I am about to order a Maxant Bottling tank and I am still debating between these two sizes. Cost difference is $300. Not really worried about the cost difference. I will need a little bit of portability as I do not have a permanent, dedicated honey house. So weight and cumbersomeness of moving this thing around is likely my primary factor. I understand that I will not be able to move either of them with the water jacket full or filled with honey. I am talking about the dry weight of the tank with heating element and appurtenances. 

Any insight anybody can provide me on this? Thank you.


----------



## elmer_fud (Apr 21, 2018)

I would call or email maxant. They should be able to tell you the size and weight of both tanks, they need to know this info for shipping.


----------



## odfrank (May 13, 2002)

I got a Dadant nine gallon tank for $150 a few years ago but this week we are having to add to it five times with five gallon buckets because we need that much heated honey. I really need a 25 gallon tank so that we can pump right into it. But in my case I have a dedicated honey extracting room so cumbersome size is irrelevant. Usually bigger is better.


----------



## psm1212 (Feb 9, 2016)

At elmer fud's suggestion, I contacted Maxant. The 16 gallon tank is 86lbs and the 25 gallon is 110lbs.


----------



## e-spice (Sep 21, 2013)

I have the 25 gallon Maxant tank. I can lift fairly heavy items so it's not too bad for me to carry from one spot to another. I think it is worth the price difference of the 16 gallon.

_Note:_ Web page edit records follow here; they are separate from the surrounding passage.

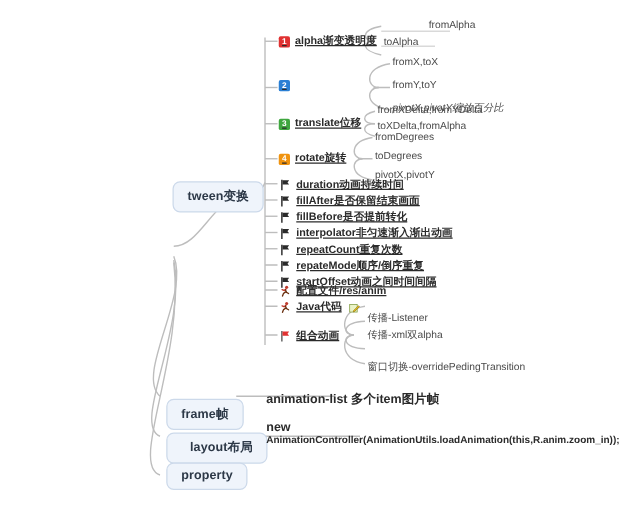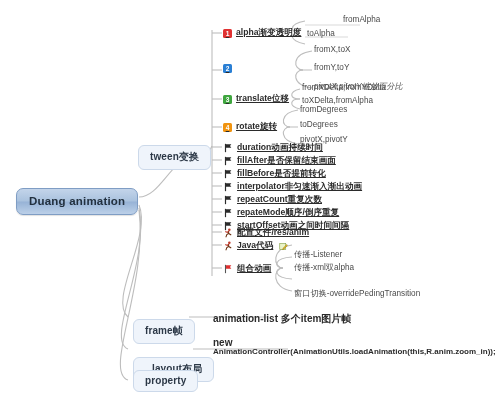--- a/index.html
+++ b/index.html
@@ -123,31 +123,28 @@
       <path d="M283,268 C 273,268 271,288 292,291"></path>
 
       <path d="M189,317 L268,317"></path>
       <path d="M193,349 L288,349"></path>
 
       <path d="M305,25 L360,25" stroke="#d9d9d9"></path>
       <path d="M305,37 L348,37" stroke="#d9d9d9"></path>
     </g>
   </svg>
 
-  <div class="node root">
-    <span>Duang animation</span>
-  </div>
 
   <div class="node pill" style="left:138px;top:145px;">
     <span>tween变换</span>
   </div>
   <div class="node pill" style="left:133px;top:319px;">
     <span>frame帧</span>
   </div>
-  <div class="node pill" style="left:133px;top:357px;padding-left:18px;">
+  <div class="node pill" style="left:133px;top:346px;padding-left:18px;">
     <span>layout布局</span>
   </div>
   <div class="node pill" style="left:133px;top:370px;">
     <span>property</span>
   </div>
 
   <div class="node topic" style="left:223px;top:27px;">
     <span class="badge b1">1</span>
     <span>alpha渐变透明度</span>
   </div>

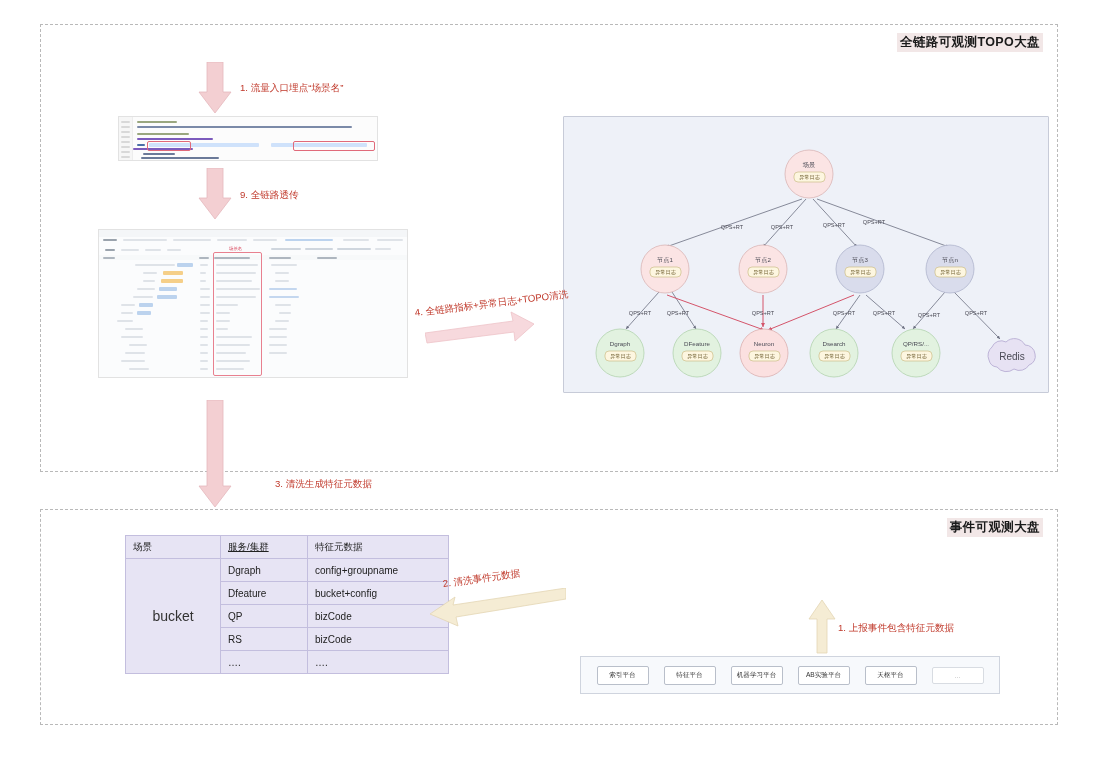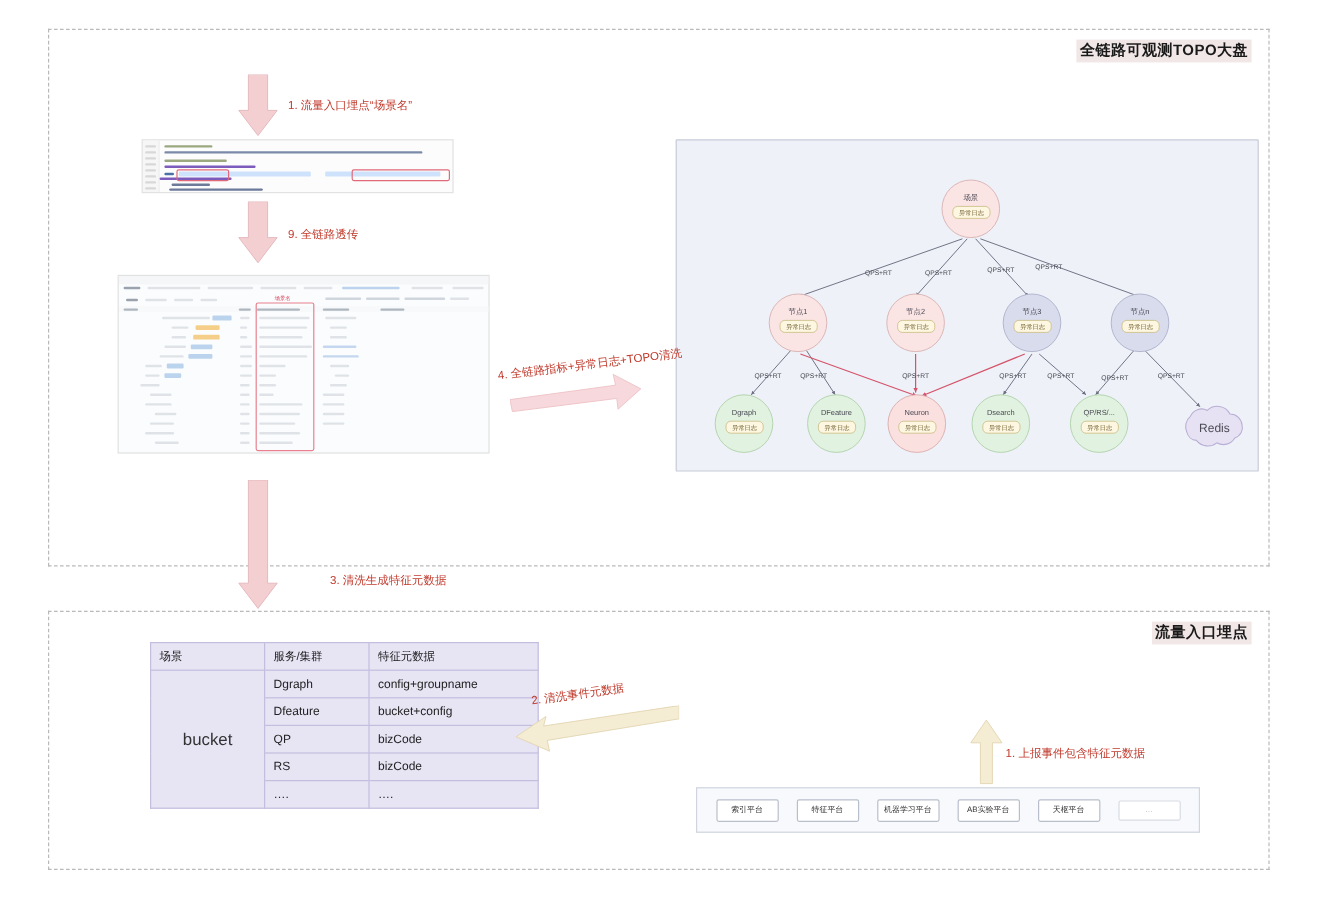--- a/index.html
+++ b/index.html
@@ -84,21 +84,21 @@
   }
   #meta-table td,#meta-table th{
     border:1px solid #c3bede;
     padding:4px 7px;
     text-align:left;font-weight:normal;
     height:14px;
     vertical-align:middle;
   }
   #meta-table th{font-size:9.5px;}
   #meta-table .c0{width:80px;}
-  #meta-table .c1{width:72px;}
+  #meta-table .c1{width:72px;text-decoration:underline;}
   #meta-table .c2{width:126px;}
   #meta-table .scene-cell{text-align:center;font-size:14px;color:#333;}
 
   
   #event-center{
     position:absolute;left:580px;top:565px;width:420px;height:32px;
     background:#eef1f8;border:1px solid #9aa0b0;box-sizing:border-box;
     display:flex;align-items:center;justify-content:center;
   }
   #event-center .hl{background:#f5e400;padding:0 3px;font-size:12.5px;font-weight:bold;color:#111;}
@@ -396,21 +396,21 @@
   <div class="arr-label" style="left:415px;top:307px;transform:rotate(-7deg);transform-origin:left center;">4. 全链路指标+异常日志+TOPO清洗</div>
 
   <div class="arrow-wrap" style="left:198px;top:400px;">
     <svg width="34" height="108" viewBox="0 0 34 108">
       <path d="M9,0 L25,0 L25,86 L33,86 L17,107 L1,86 L9,86 z" fill="#f3cfd2" stroke="#e4b8bd" stroke-width=".8"></path>
     </svg>
   </div>
   <div class="arr-label" style="left:231px;top:478px;margin-left:44px;">3. 清洗生成特征元数据</div>
 
   <div class="panel" id="panel-event">
-    <div class="panel-title">流量入口埋点</div>
+    <div class="panel-title">事件可观测大盘</div>
   </div>
 
   <table id="meta-table">
     <thead>
       <tr>
         <th class="c0">场景</th>
         <th class="c1">服务/集群</th>
         <th class="c2">特征元数据</th>
       </tr>
     </thead>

If you're concerned about it, you can get a hydraulic lift cart from Harbor Freight for around $150 or so. With that, you can wheel it around and even raise the full tank for bottling (if you're very, very careful).


----------



## richardbr (Sep 12, 2016)

e-spice said:


> I have the 25 gallon Maxant tank. I can lift fairly heavy items so it's not too bad for me to carry from one spot to another. I think it is worth the price difference of the 16 gallon.
> 
> If you're concerned about it, you can get a hydraulic lift cart from Harbor Freight for around $150 or so. With that, you can wheel it around and even raise the full tank for bottling (if you're very, very careful).



I bought the 16 gallon tank last year. It is easy to lift when empty, but I put it on a medium duty kitchen cart that is rated to hold 300+ pounds. The tank sits on the wooden table top of the cart. There are baskets below to store bottling related items. This puts the height of the valve just about right to fill bottles while sitting in chair without your back getting sore. We do the extracting in my father's garage, so when not in use, we simply roll the cart over to the corner or somewhere out of the way. You can get the carts at Costco, Walmart, etc.


----------



## psm1212 (Feb 9, 2016)

richardbr said:


> I bought the 16 gallon tank last year. It is easy to lift when empty, but I put it on a medium duty kitchen cart that is rated to hold 300+ pounds. The tank sits on the wooden table top of the cart. There are baskets below to store bottling related items. This puts the height of the valve just about right to fill bottles while sitting in chair without your back getting sore. We do the extracting in my father's garage, so when not in use, we simply roll the cart over to the corner or somewhere out of the way. You can get the carts at Costco, Walmart, etc.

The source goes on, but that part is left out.